### Exercise material
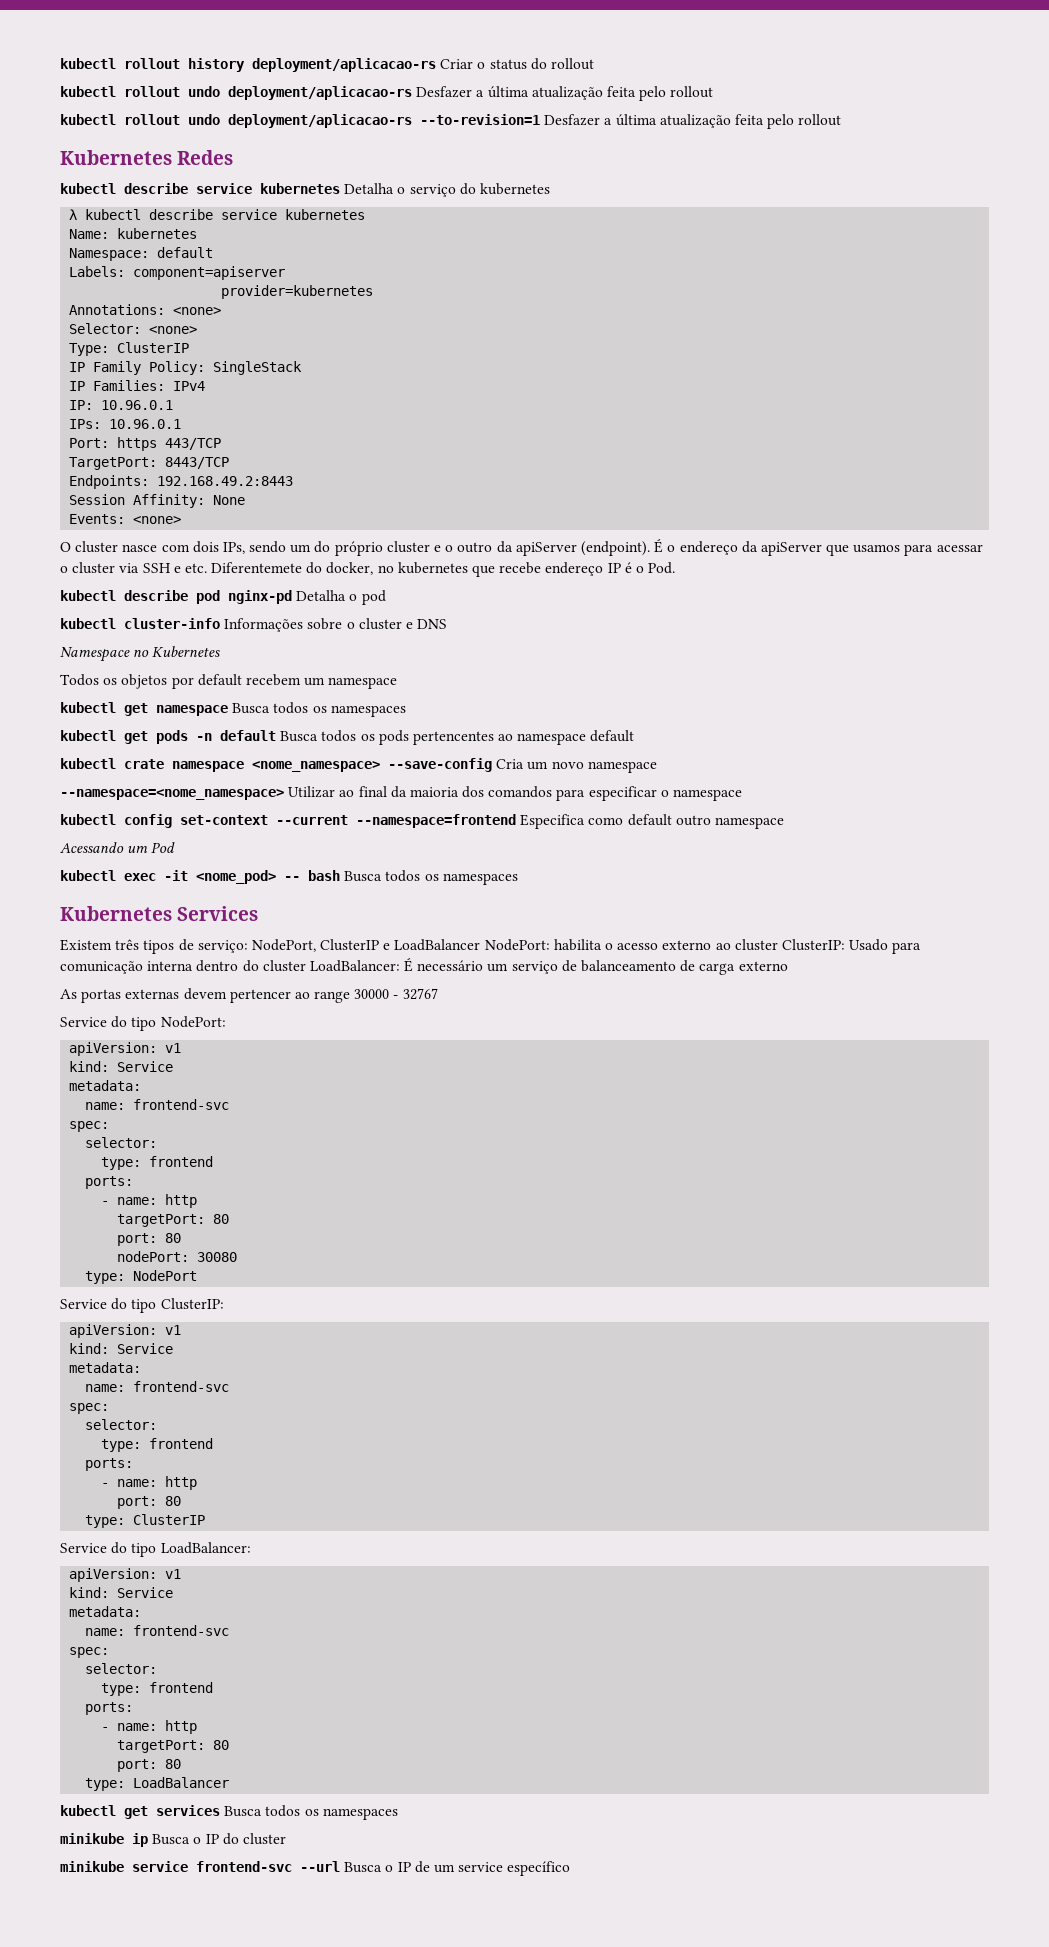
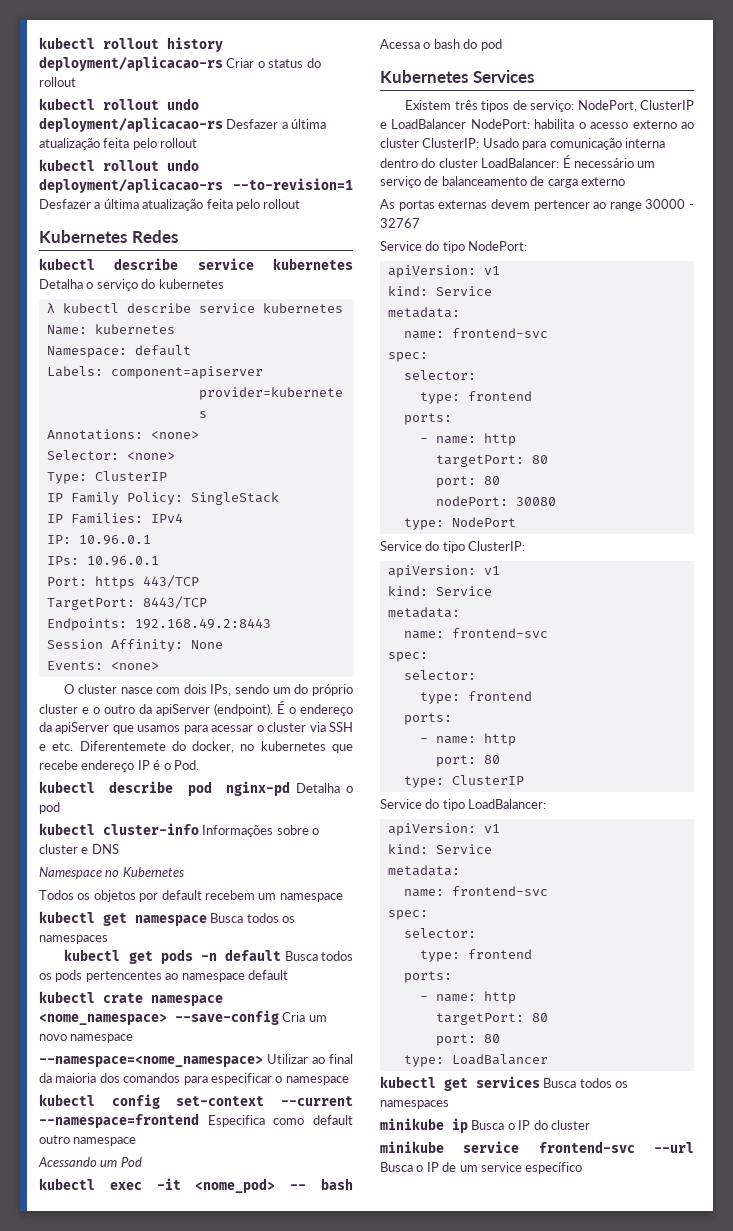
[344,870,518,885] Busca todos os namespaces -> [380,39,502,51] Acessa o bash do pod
---
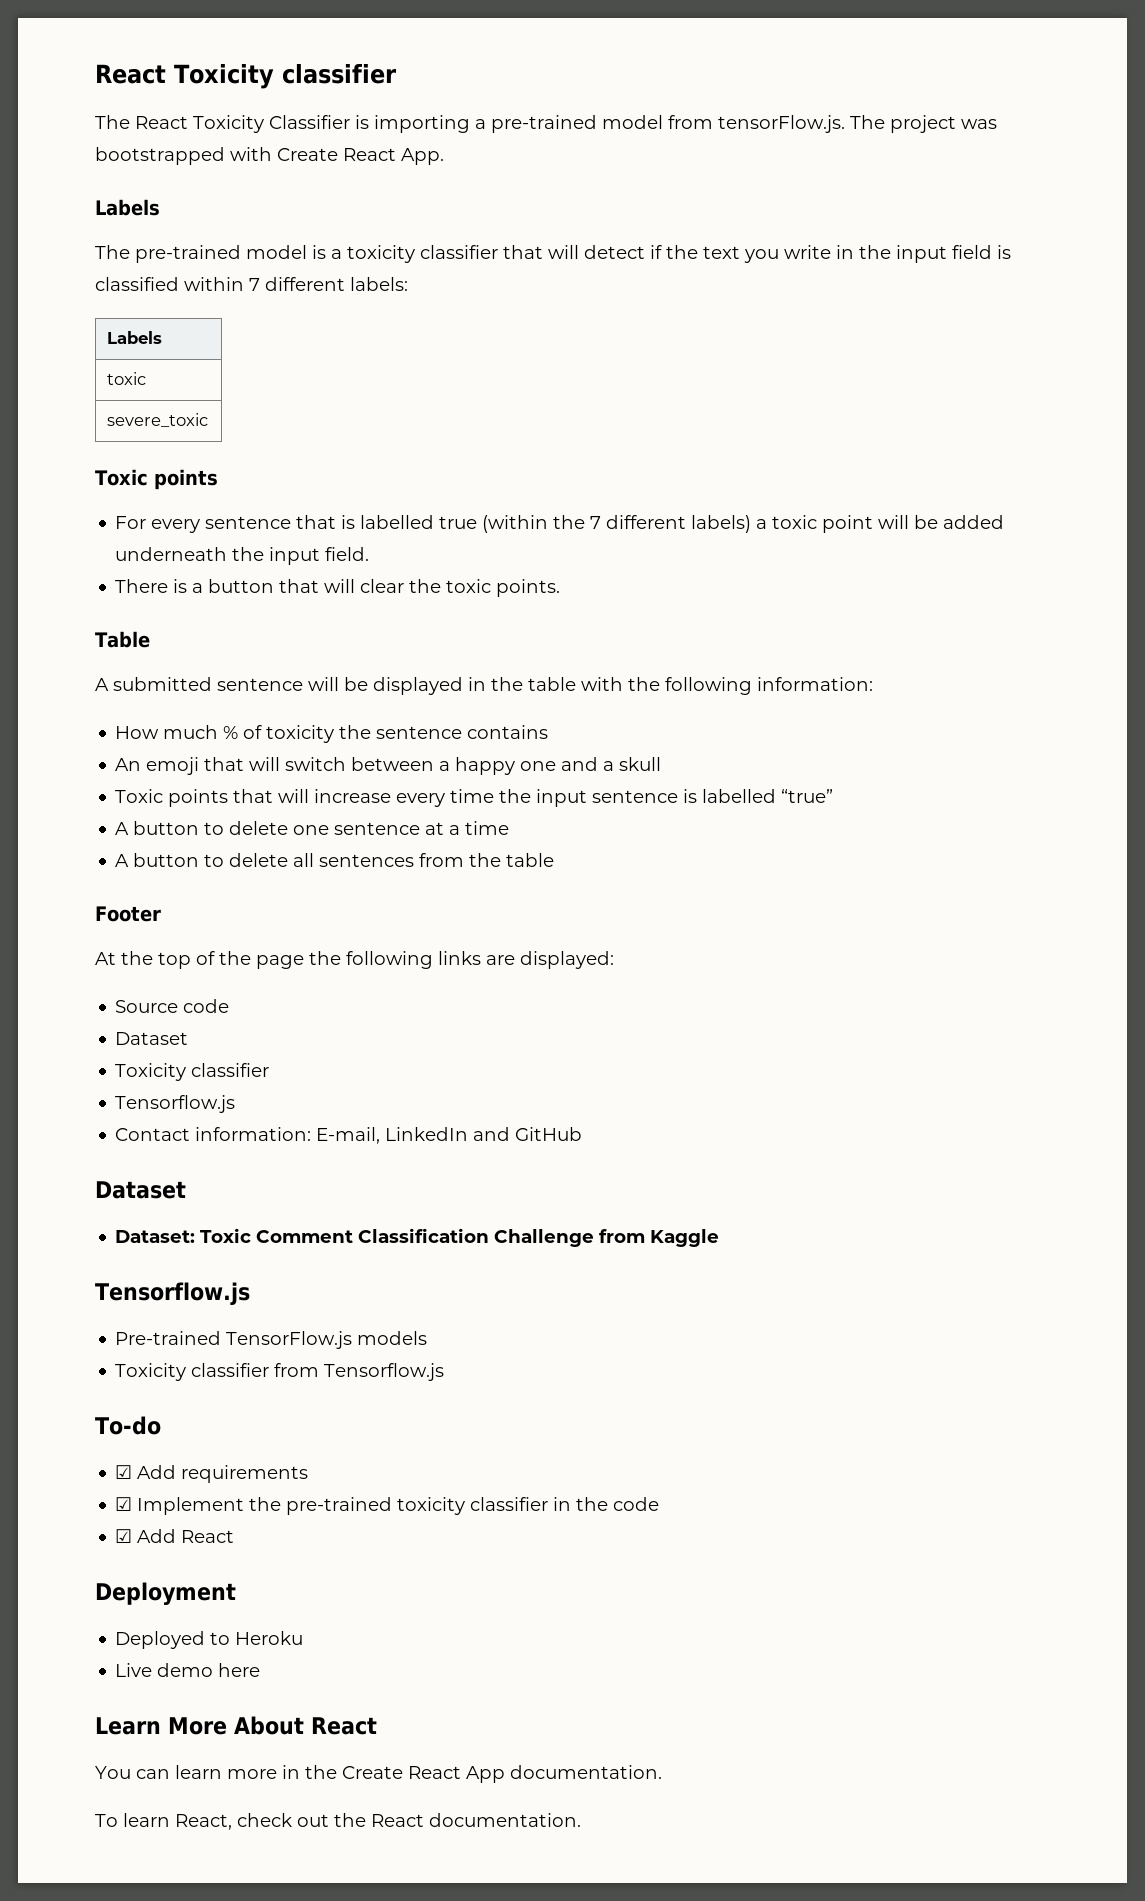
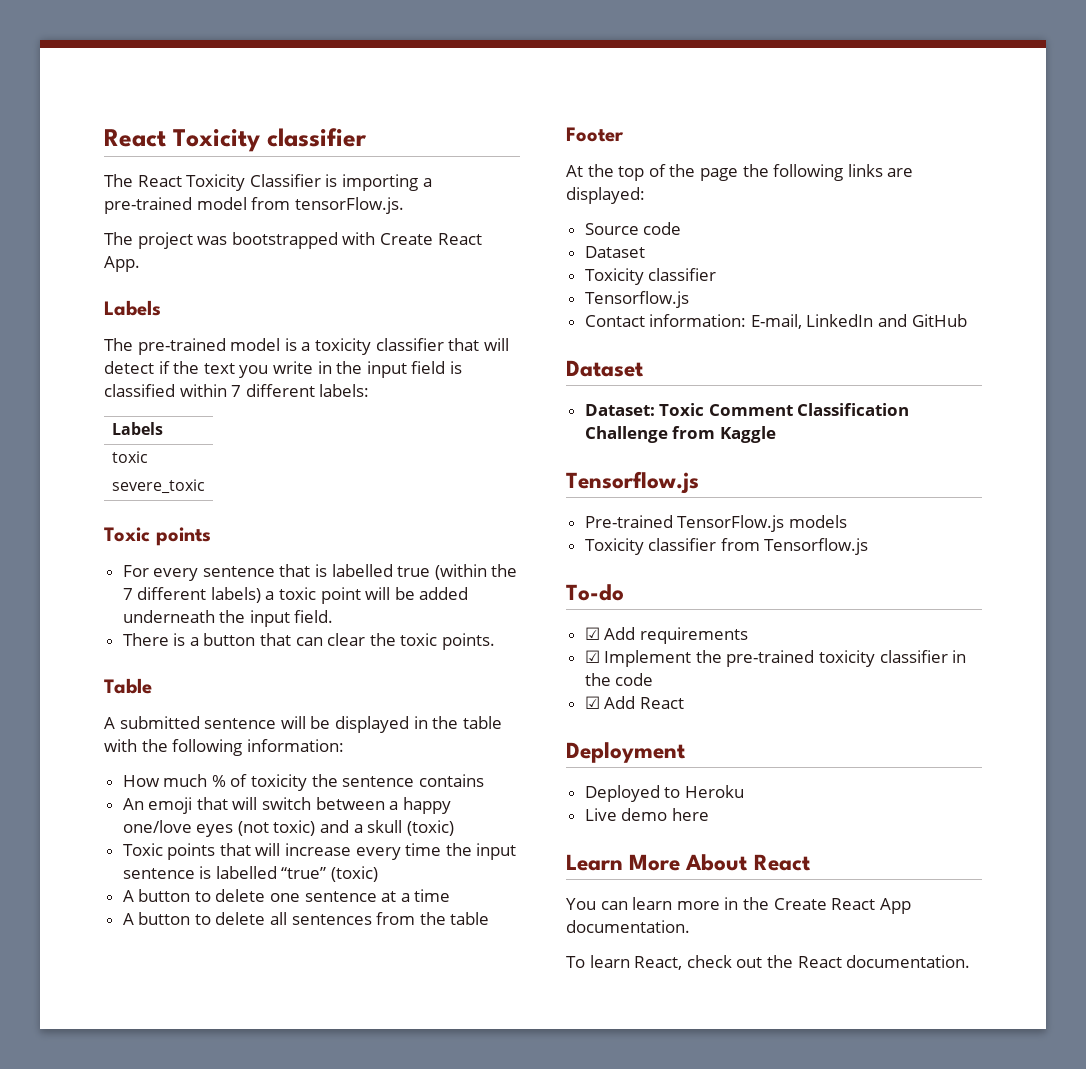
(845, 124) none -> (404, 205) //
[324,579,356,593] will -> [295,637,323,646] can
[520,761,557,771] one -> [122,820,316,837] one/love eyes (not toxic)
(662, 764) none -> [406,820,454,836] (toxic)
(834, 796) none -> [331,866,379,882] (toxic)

### What this task involves
Look back at the data above. Transcribe exactly the lines starting at the line that contains "[520,761,557,771] one ->" and ending at the line that contains "(834, 796) none -> [331,866,379,882] (toxic)".

### Your response
[520,761,557,771] one -> [122,820,316,837] one/love eyes (not toxic)
(662, 764) none -> [406,820,454,836] (toxic)
(834, 796) none -> [331,866,379,882] (toxic)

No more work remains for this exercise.